# Data extract

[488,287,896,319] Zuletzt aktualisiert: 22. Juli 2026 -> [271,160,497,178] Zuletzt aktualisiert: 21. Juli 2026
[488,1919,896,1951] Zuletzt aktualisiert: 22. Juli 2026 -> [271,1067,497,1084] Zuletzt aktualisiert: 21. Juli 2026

* * *

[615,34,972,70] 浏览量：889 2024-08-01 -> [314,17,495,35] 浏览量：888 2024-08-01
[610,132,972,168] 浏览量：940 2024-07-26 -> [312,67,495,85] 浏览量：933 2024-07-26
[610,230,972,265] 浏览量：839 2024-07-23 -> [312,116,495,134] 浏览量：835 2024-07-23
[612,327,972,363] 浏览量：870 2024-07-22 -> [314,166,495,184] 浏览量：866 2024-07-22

==

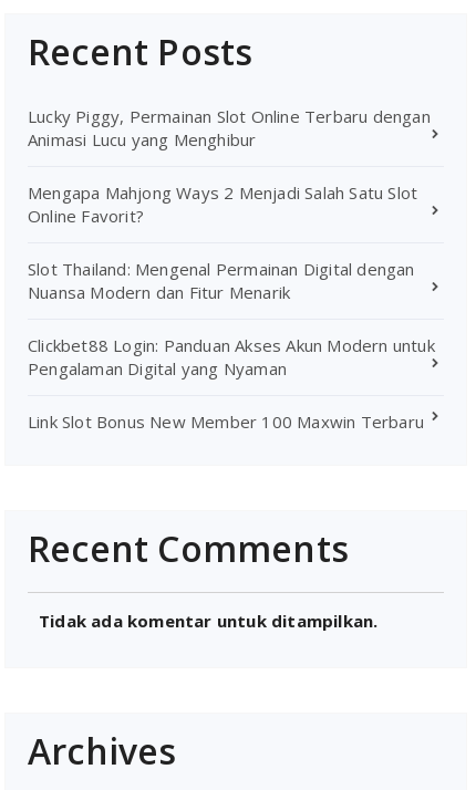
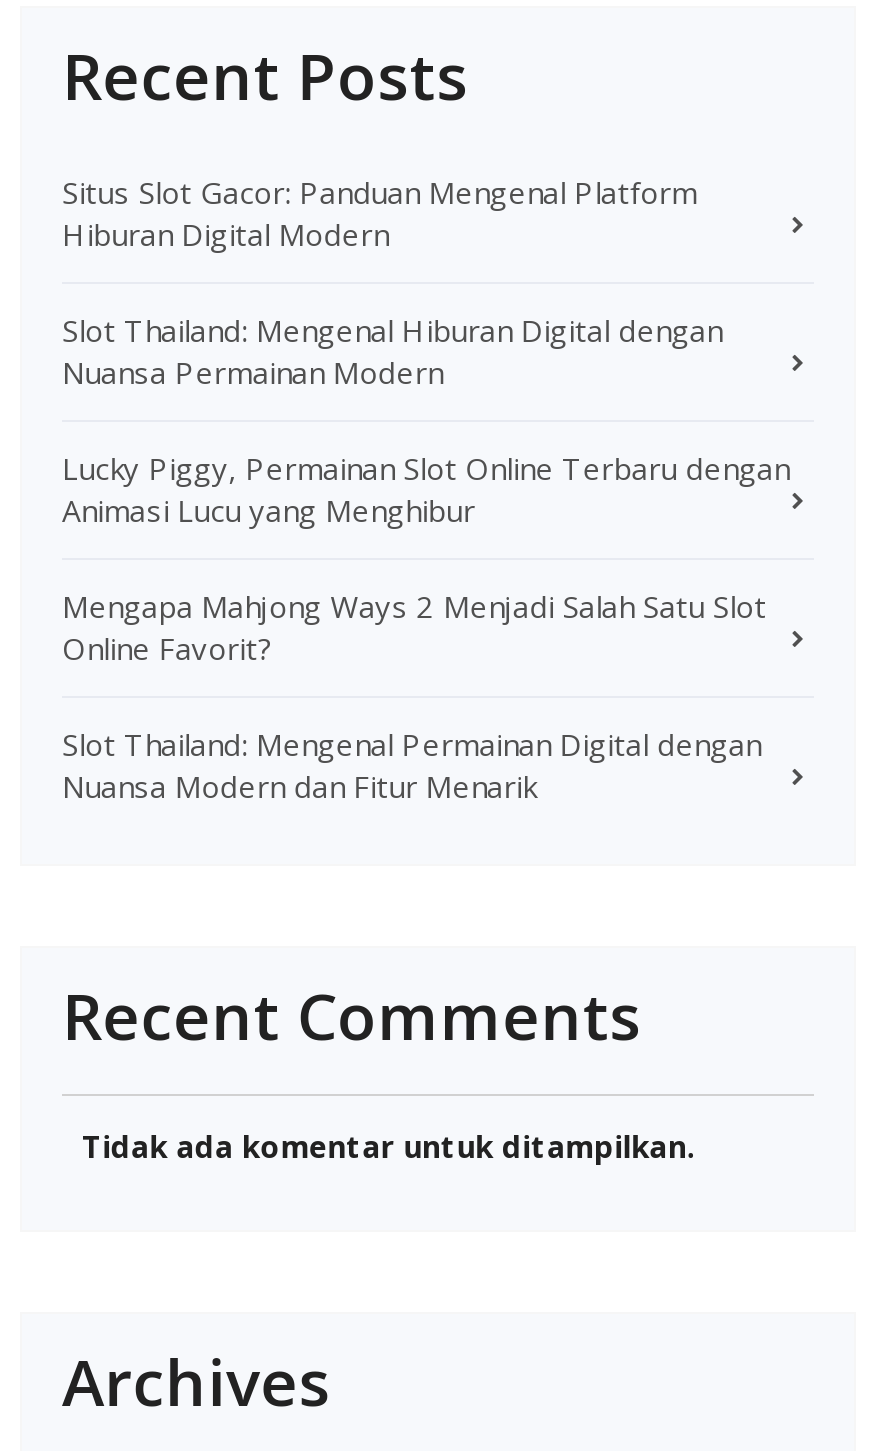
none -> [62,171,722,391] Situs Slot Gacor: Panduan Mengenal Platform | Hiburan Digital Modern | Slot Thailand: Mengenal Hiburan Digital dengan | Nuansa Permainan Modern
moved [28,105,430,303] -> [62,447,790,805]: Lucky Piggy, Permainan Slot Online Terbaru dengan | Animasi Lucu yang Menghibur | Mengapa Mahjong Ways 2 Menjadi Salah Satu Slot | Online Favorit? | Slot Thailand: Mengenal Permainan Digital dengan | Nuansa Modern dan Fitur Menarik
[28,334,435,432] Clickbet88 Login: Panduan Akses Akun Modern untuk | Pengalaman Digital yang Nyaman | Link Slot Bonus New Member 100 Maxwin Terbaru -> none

# Problem statement
How many lines of the listing above contain the string "Zuletzt"? Respond with the number and no other text.

# Answer section
2